Les cours en vidéoconférence ont été vraiment utiles pendant le confinement mais au bout de plusieurs semaines, ça a commencé à être contraignant. Ce n’est pas simple, pour les professeurs comme les étudiants d’une école à la fois technique et artistique, de se passer de l’interaction humaine. Le lien, c’est quand même capital. Les émotions par Zoom, ce n’est pas du tout la même chose. Ce qui est bien, c’est qu’on a réussi à ne pas accumuler trop de retard pour se lancer en août sur les tournages.

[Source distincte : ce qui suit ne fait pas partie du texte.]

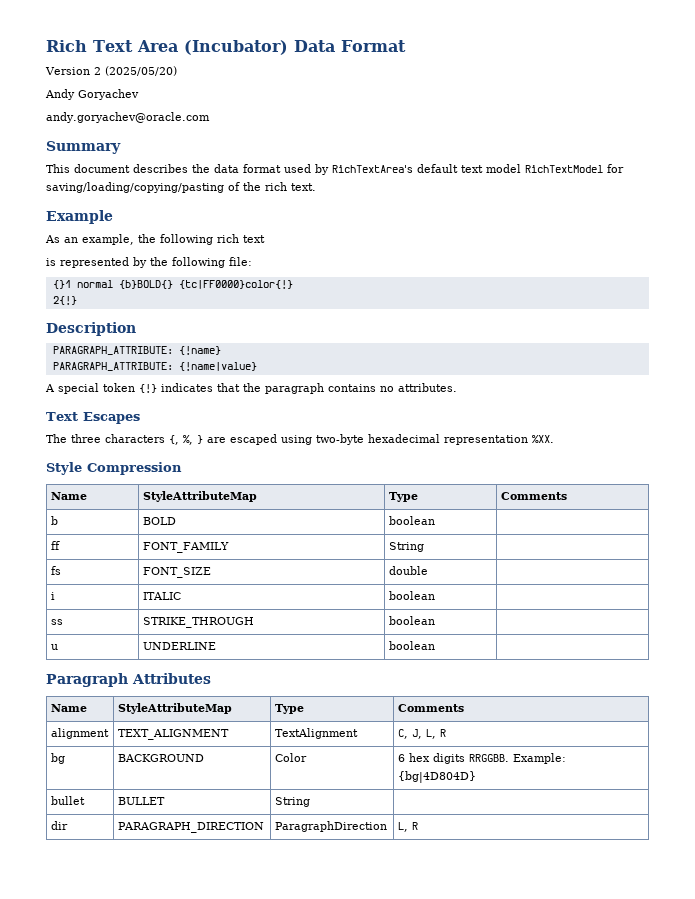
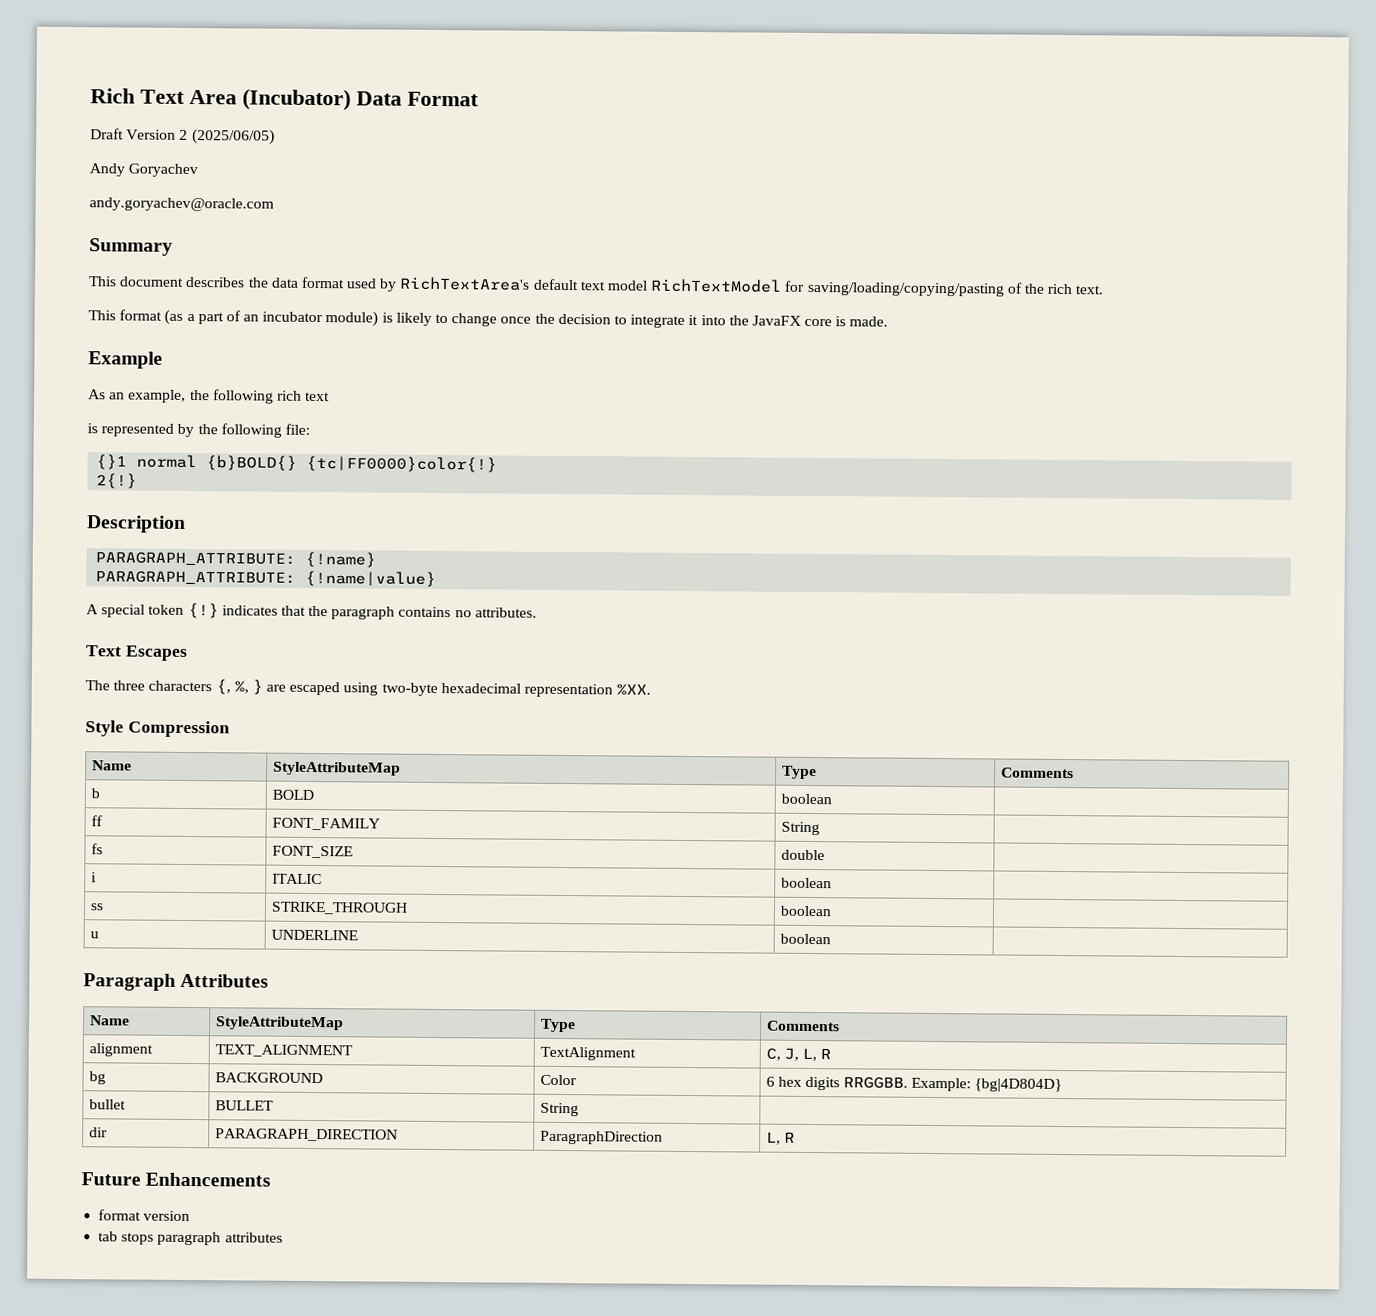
- Version 2 (2025/05/20)
+ Draft Version 2 (2025/06/05)
+ This format (as a part of an incubator module) is likely to change once the decision to integrate it into the JavaFX core is made.
+ Future Enhancements
+ format version
+ tab stops paragraph attributes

Ce qui a changé bien entendu, ce sont les mesures sanitaires de protection, les kits spéciaux qu’on a dû constituer pour chaque équipe. On va devoir composer avec ça mais on est tous dans le même bateau”. 

 

Comme les autres écoles, l’ESRA garde en effet le cap avec comme objectifs la finition et la présentation de ces nouveaux films de fin d’études – cartes de visite des réalisateurs en herbe – aux jurys internes et externes à l’école. En attendant, les tournages ont effectivement repris (il suffit de jeter un oeil curieux aux réseaux sociaux de l’école) et l’ESRA prépare en parallèle sa rentrée prévue fin septembre.